L’histoire de monsieur Franklin est dédiée par les auteurs « à tous les grognons, les râleurs, les jamais contents ». C’est aussi une fable sur le bon voisinage – et le mauvais. Franklin aime le calme et le silence, la solitude. De ce fait, un rien le dérange : un voisin qui fait la fête, un oiseau qui chante… Lorsqu’un oiseau s’installe sur son toit, chaque chut ! prononcé par Franklin fait grossir l’oiseau. Belle métaphore de l’attention excessive que l’on porte à de petites choses, attention qui augmente leur importance et rend la vie invivable.
La chute est édifiante : l’attitude de Franklin ruine sa vie très concrètement et c’est avec l’aide de son voisin bruyant qu’il arrivera à la reconstruire et à devenir un homme nouveau.
Bel optimisme. Mais qui a dit que les fables devaient être réalistes ? En tout cas, le dessin ne l’est résolument pas et l’esthétique précaire de bruns et de noirs sur papiers découpés, l’organisation récurrente des pages, tantôt centrées sur la maison de Franklin, tantôt sur l’espace occupé par les deux maisons, montre bien le schématisme et l’aspect exemplaire de la situation.

D’entre les ogres

D’entre les ogres
Baum, Dedieu
Seuil jeunesse, 2017

La vérité sur les ogres

Par Anne-Marie Mercier

Blanche est une enfant abandonnée. Elle est recueillie par… des ogres. Ils attendaient d’avoir un enfant qui soit à eux depuis une éternité : ils la choient, rien n’est assez beau ou bon pour elle. Mais un jour Blanche veut savoir la vérité, comprendre où ils vont la nuit, manger ce qu’ils mangent…
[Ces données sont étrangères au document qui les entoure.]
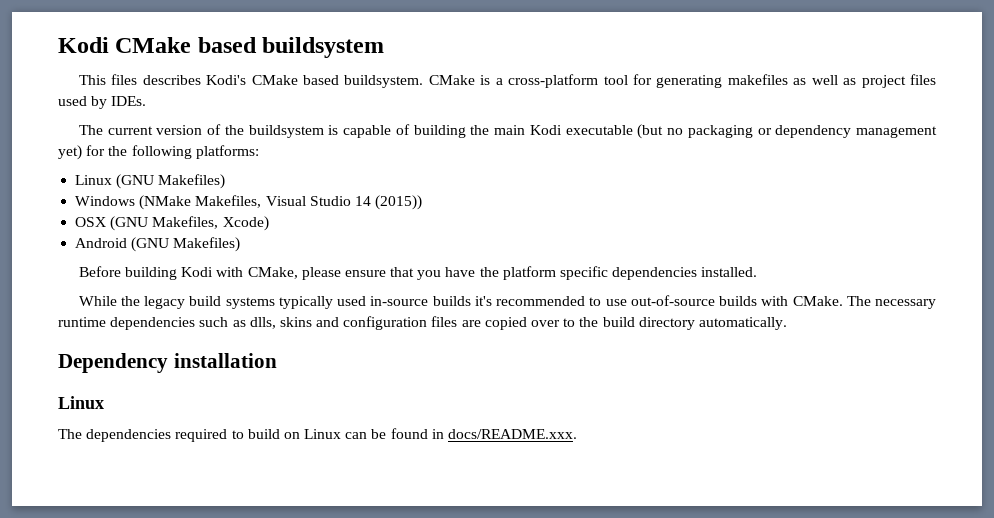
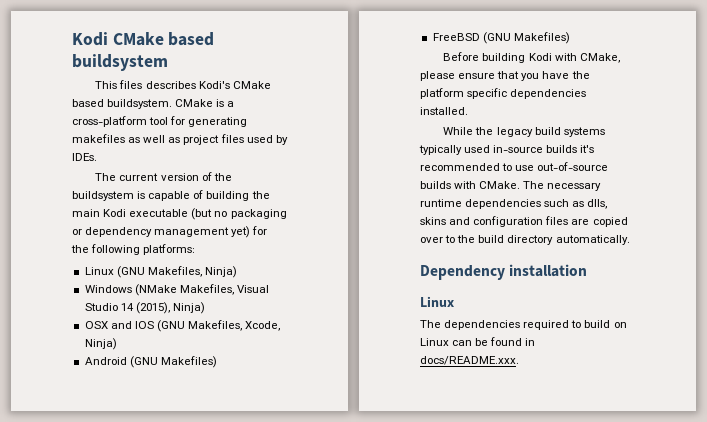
[158,174,226,189] Makefiles) -> [147,266,237,278] Makefiles, Ninja)
[375,195,423,210] (2015)) -> [135,302,205,314] (2015), Ninja)
[110,216,269,231] (GNU Makefiles, Xcode) -> [110,320,281,332] [84,338,117,350] and IOS (GNU Makefiles, Xcode, Ninja)
(241, 244) none -> [432,32,570,44] // FreeBSD (GNU Makefiles)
A ce récit touchant et cruel Dedieu ajoute une note encore plus sombre, avec des fonds grisés, des crayonnés au fusain épais, des formes lourdes, refusant de profiter des occasions où il pourrait éclaircir et colorer le récit.
Le stéréotype de l’ogre est ici retravaillé, sans l’affaiblir ni le détourner : de vrais ogres, enfin… avec l’idée que l’amour peut gagner les monstres – mais pas  les changer. On voit que la littérature de jeunesse peut ne pas mentir, tout en mettant en scène des êtres imaginaires.

Cendrillon. Un conte à la mode.

Cendrillon. Un conte à la mode.
Steven Guarnaccia
Helium, 2013

Cendrillon Top model

Par Anne-Marie Mercier

Voilà une Cendrillon moderne ! Lorsqu’elle invoque de l’aide pour aller au bal, c’est un parrain-fée qui apparaît, sous les traits de Karl Lagefeld. Il lui propose le choix entre plusieurs tenues somptueuses (l’une de Yamamoto, l’autre d’Yves-Saint-Laurent…) : elle choisit finalement la robe de Vivienne Westwood. Au bal, les sœurs portent une robe de Gaultier, de Poiret… La pantoufle de verre/vair est une sandale en plastique de Prada (le modèle « cristal ») . Tout cela est fait de manière légère : rien n’est dit dans les pages du récit, ce sont les pages de garde qui donnent l’origine des modèles.
Les images sont dépouillées, le fond blanc mettant en valeur les couleurs, les lignes hardies, les effets d’allongement et les courbes. Tout cela est fort dynamique et enlevé, resserré, sans détail superflu.
Ce n’est pas la première fois que des artistes venus du design ou du graphisme et du dessin de presse innovent dans le domaine des livres pour enfants. Steven Guarnaccia, a publié antérieurement Black-White, une version de « Boucle d’Or » (prix Bologne) et une version des « Trois Petits Cochons » (Helium, 2010).